Abstract

The electronic and infrared spectroscopy of anthranilic acid (o-aminobenzoic acid) dimer has been studied in a supersonic jet. Fluorescence-dip infrared (FDIR) spectra have been obtained in both the ground and first excited electronic states. The ground-state FDIR spectrum shows a broad, highly shifted OH stretch absorption commensurate with a cyclic, doubly hydrogen bonded structure, as has been observed for other carboxylic acid dimers. Density functional theory calculations predict that the dimer retains the monomer propensity for the amino group to be adjacent to the carbonyl group of the carboxylic acid, producing a C2h ground-state geometry for the dimer.
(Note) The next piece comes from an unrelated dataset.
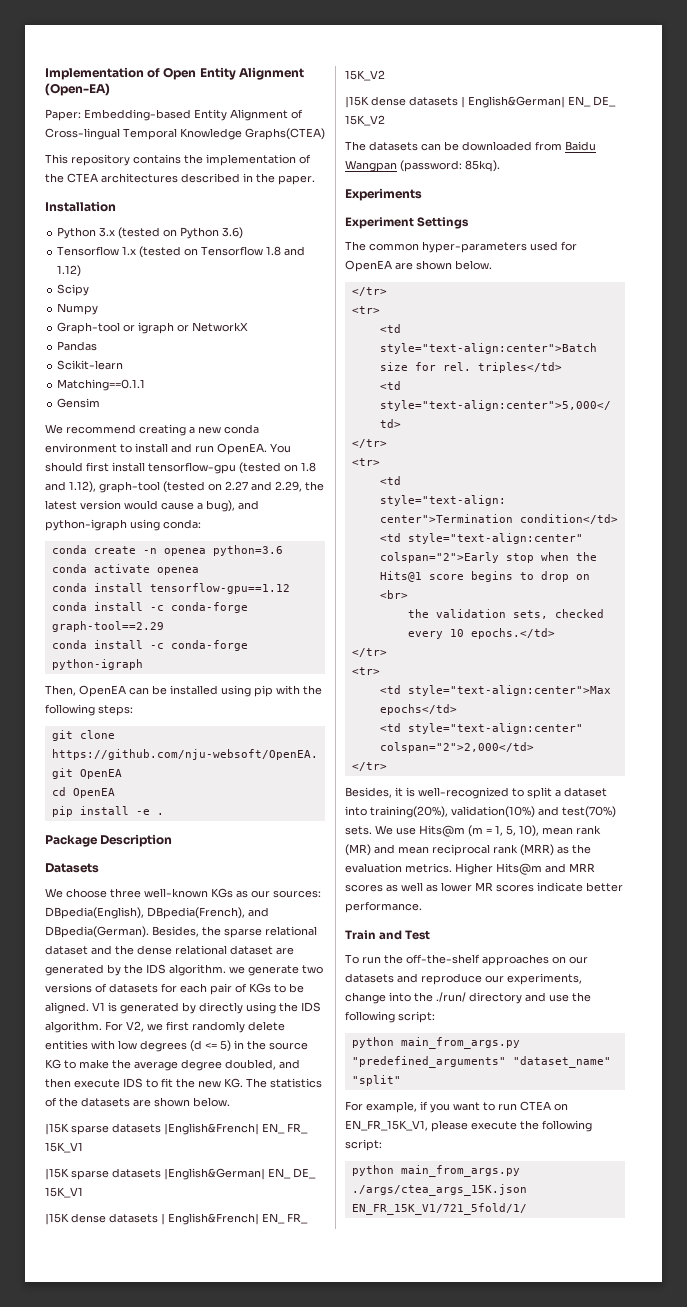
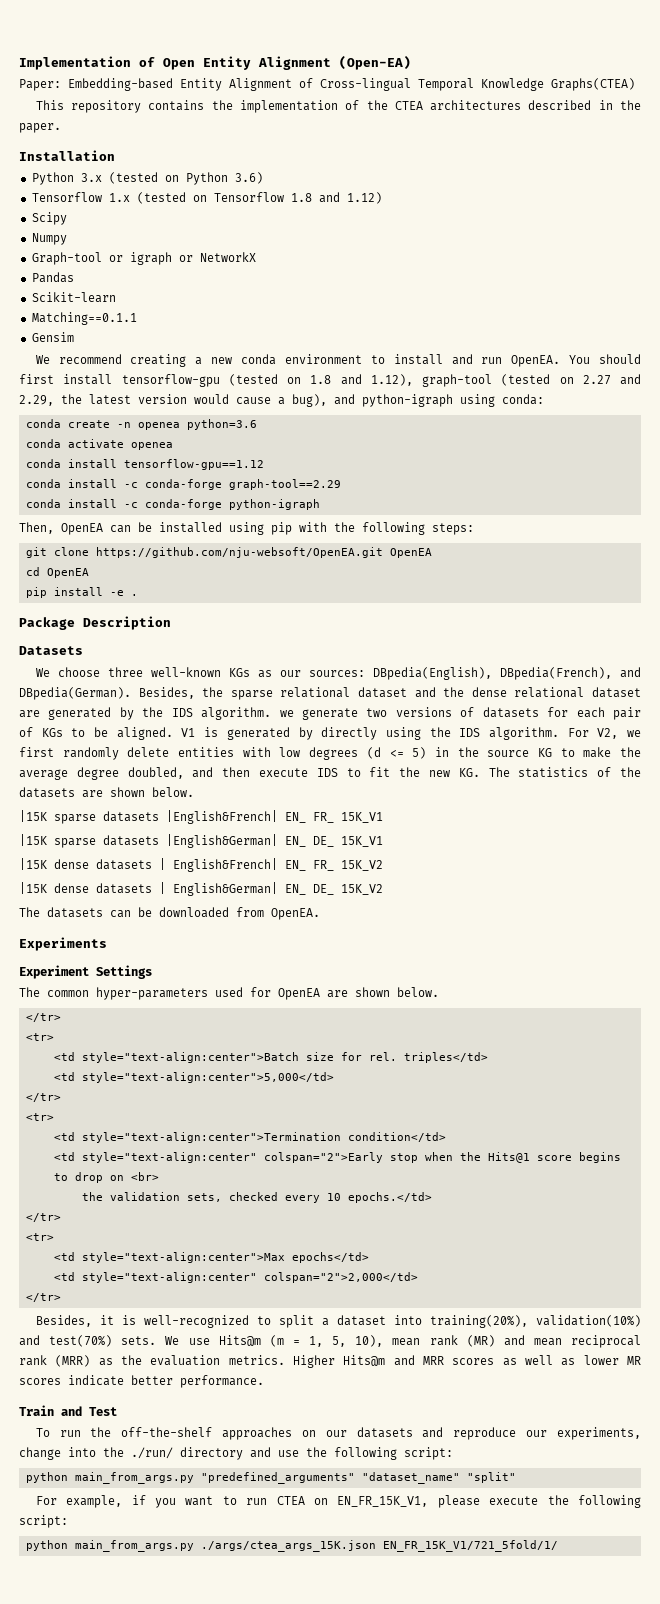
- The datasets can be downloaded from Baidu Wangpan (password: 85kq).
+ The datasets can be downloaded from OpenEA.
The presence of the amino group shuts off the double proton tunneling that is present in benzoic acid dimer. The excited-state FDIR spectrum shows NH stretch fundamentals that are the sum of the S0 and S1 FDIR spectra of anthranilic acid monomer, indicating that the electronic excitation is localized on one of the monomers in the excited electronic state. The ultraviolet spectrum of the dimer shows a strong Franck−Condon progression involving a 58 cm-1 vibration and many combination bands with this mode. Comparison with density functional theory calculations indicates that the 58 cm-1 mode involves the in-plane geared bend of the two monomer units, which has bu symmetry in the C2h ground state. While this non totally symmetric fundamental appears in the R2PI and IR−UV hole-burning spectra, the dispersed fluorescence spectra from the S1 origin, +58 cm-1 band, and +118 cm-1 band display intensity only in even members of the 58 cm-1 progression. This Franck−Condon activity is quantitatively fit by a model in which the excited-state vibrations are simple sums and differences of localized, shifted harmonic oscillator vibrational wave functions, producing unresolved ag/bu tunneling doublets associated with the large barrier that separates the two minima on the excited-state surface.